Am trying to move data from Kafka to Elasticsearch for which am studying the Kafka Connector for Elasticsearch. The message from my Kafka topic has a structure similar to this Json -
{
"top1": "",
"top2": 0,
"inner": {
"inner1": "",
"inner2": 0,
"inner_most": {
"inner_most1": 0,
"inner_most2": ""
}
}
}
So basically the messages in Kafka is hierarchical (and I have no control over changing its structure). Now, the document structure needed in Elasticsearch is NOT hierarchical but plain field and value. That is something like -
top1: ""
top2: 0
inner1: ""
inner2: 0
inner_most1: 0
inner_most2: ""
So, if the Json in Kafka simply had this structure then the connector would do the job -
{
"top1": "",
"top2": 0,
"inner1": "",
"inner2": 0,
"inner_most1": 0,
"inner_most2": ""
}
I was exploring the following options to achieve this -
- Use Kafka Connect Transformations: It has transforms like ExtractField and InsertField but I cant think of a way to transform my hierarchical message to a plain one using these. Is it possible?
- Use Kafka Connector for Elasticsearch with Custom Converter: The Elasticsearch connector takes the Kafka Connect's properties file (like connect-avro-distributed.properties) in which we can specify a custom Java value converter class in "value.converter". If I write my own version of JsonConverter and use it to transform my Json, will the resulting Json be picked up by the Kafka Connector for Elasticsearch and indexed as such? Any gotcha in my method or understanding?
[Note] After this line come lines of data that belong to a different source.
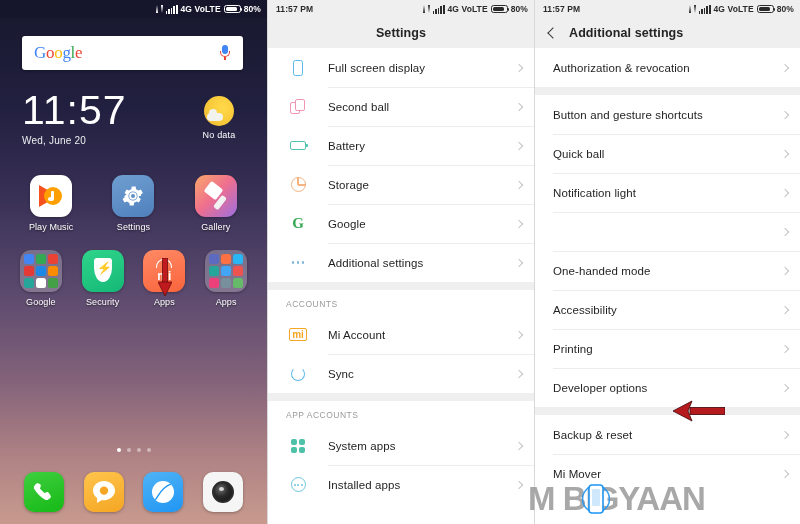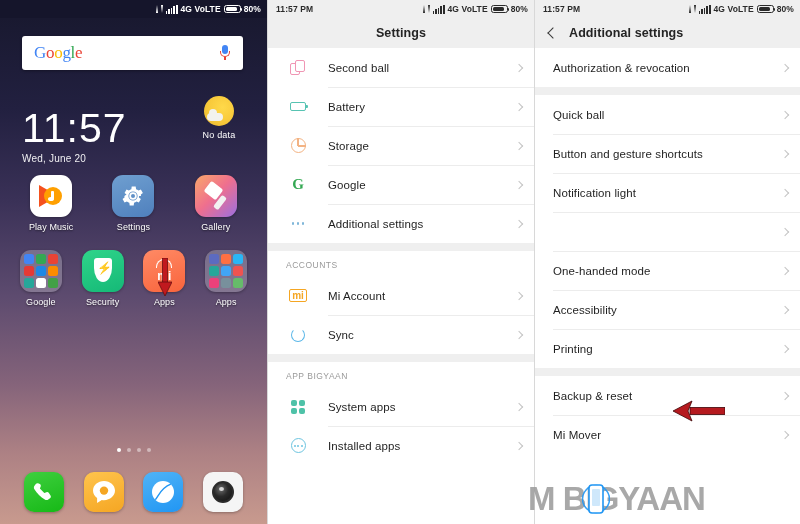--- a/index.html
+++ b/index.html
@@ -410,6 +410,13 @@
     <div class="st-list">
       <div class="st-row">
         <span class="st-ico">
+            <span class="gi gi-fullscreen"></span>
+          </span>
+        <span class="st-label">Full screen display</span>
+        <span class="chev"></span>
+      </div>
+      <div class="st-row">
+        <span class="st-ico">
             <span class="gi gi-secondspace">
               <span class="a"></span>
               <span class="b"></span>

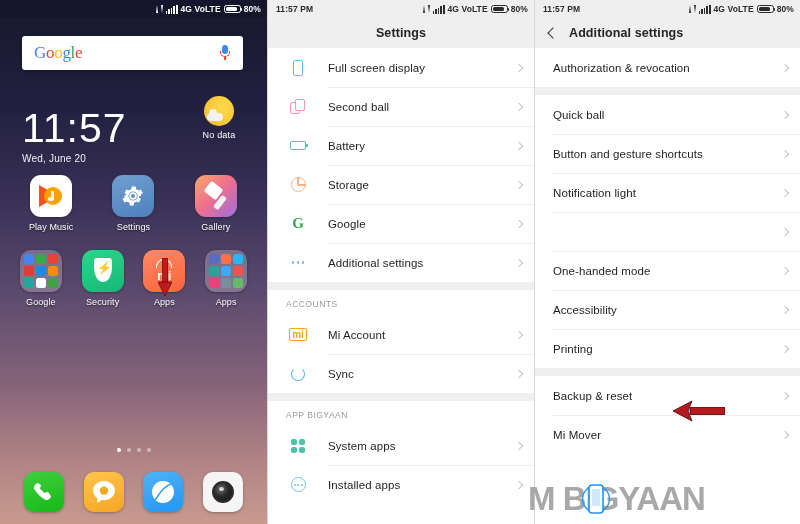--- a/index.html
+++ b/index.html
@@ -78,7 +78,7 @@
 
   .clock-block { position: absolute; left: 22px; top: 73px; color: #fff; }
   .clock-time { font-size: 41px; font-weight: 300; line-height: .95; letter-spacing: 1px;
-    font-family: "Liberation Sans", sans-serif; margin-top: 18px; }
+    font-family: "Liberation Sans", sans-serif; }
   .clock-date { font-size: 10px; margin-top: 5px; opacity: .92; letter-spacing: .2px; }
 
   .weather { position: absolute; right: 20px; top: 78px; width: 56px; text-align: center; color:#fff; }

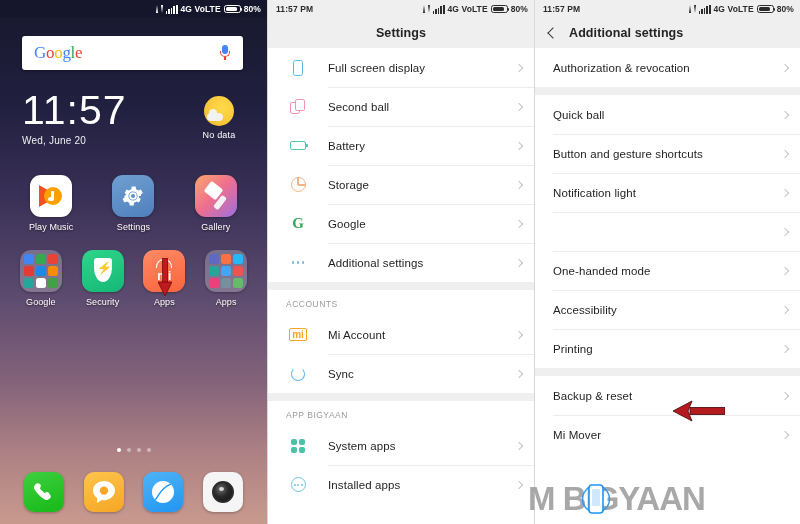--- a/index.html
+++ b/index.html
@@ -541,11 +541,11 @@
       <div class="st-gap"></div>
 
       <div class="st-row noicon">
+        <span class="st-label">Button and gesture shortcuts</span>
+        <span class="chev"></span>
+      </div>
+      <div class="st-row noicon">
         <span class="st-label">Quick ball</span>
-        <span class="chev"></span>
-      </div>
-      <div class="st-row noicon">
-        <span class="st-label">Button and gesture shortcuts</span>
         <span class="chev"></span>
       </div>
       <div class="st-row noicon">

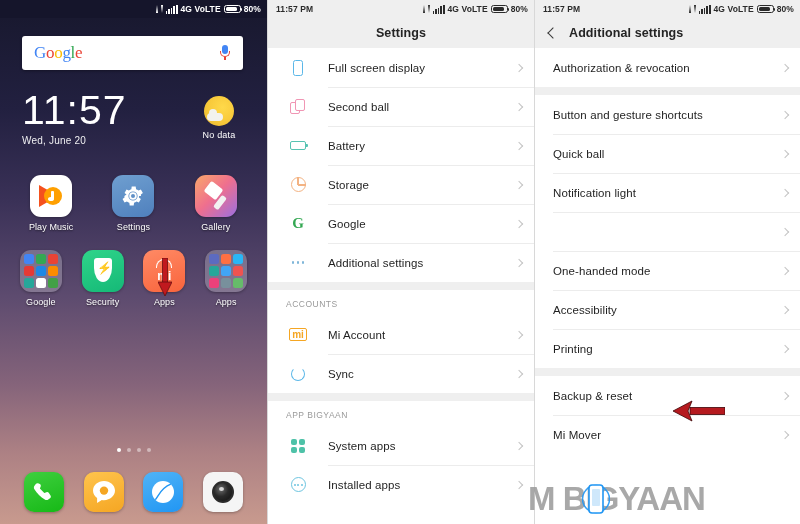--- a/index.html
+++ b/index.html
@@ -567,6 +567,10 @@
         <span class="st-label">Printing</span>
         <span class="chev"></span>
       </div>
+      <div class="st-row noicon">
+        <span class="st-label">Developer options</span>
+        <span class="chev"></span>
+      </div>
 
       <div class="st-gap"></div>
 

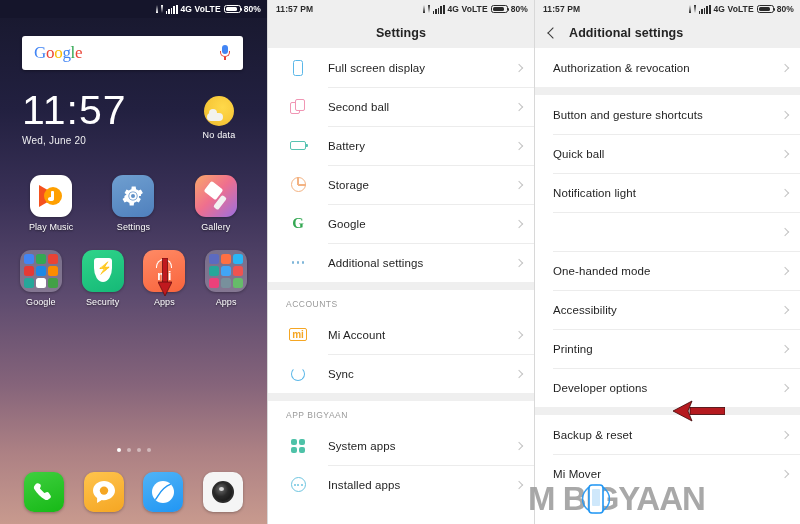--- a/index.html
+++ b/index.html
@@ -477,7 +477,7 @@
       </div>
 
       <div class="st-gap"></div>
-      <div class="st-sechead">APP BIGYAAN</div>
+      <div class="st-sechead">APP ACCOUNTS</div>
 
       <div class="st-row">
         <span class="st-ico">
- Have separate Transformed Json Topic: If both (1) and (2) above dont work then the only option left would be to write a Kafka consumer which reads off my incoming hierarchical messages, converts them and writes the plain Json to a new topic. And I could use Kafka Connector for Elasticsearch to feed off this new topic - since the structure of messages in this new topic will now map exactly to the Elasticsearch document structure the connector's schema inferencing should work out. I prefer methods (1) and (2) over this because (3) adds both processing and storage overhead
- Of course I could write a consumer that reads messages and writes directly to Elasticsearch but this is my least preferred approach because I want to minimize the code I will have as part of this project
Now, is there a different way to achieve my objective?
One final question - the features section of Elasticsearch connector documentation (link) says - "The connector can infer mappings from the Kafka Connect schemas. When enabled, the connector creates mappings based on schemas of Kafka messages". How to disable this inferencing? By setting "key.converter.schemas.enable=false" and "value.converter.schemas.enable=false"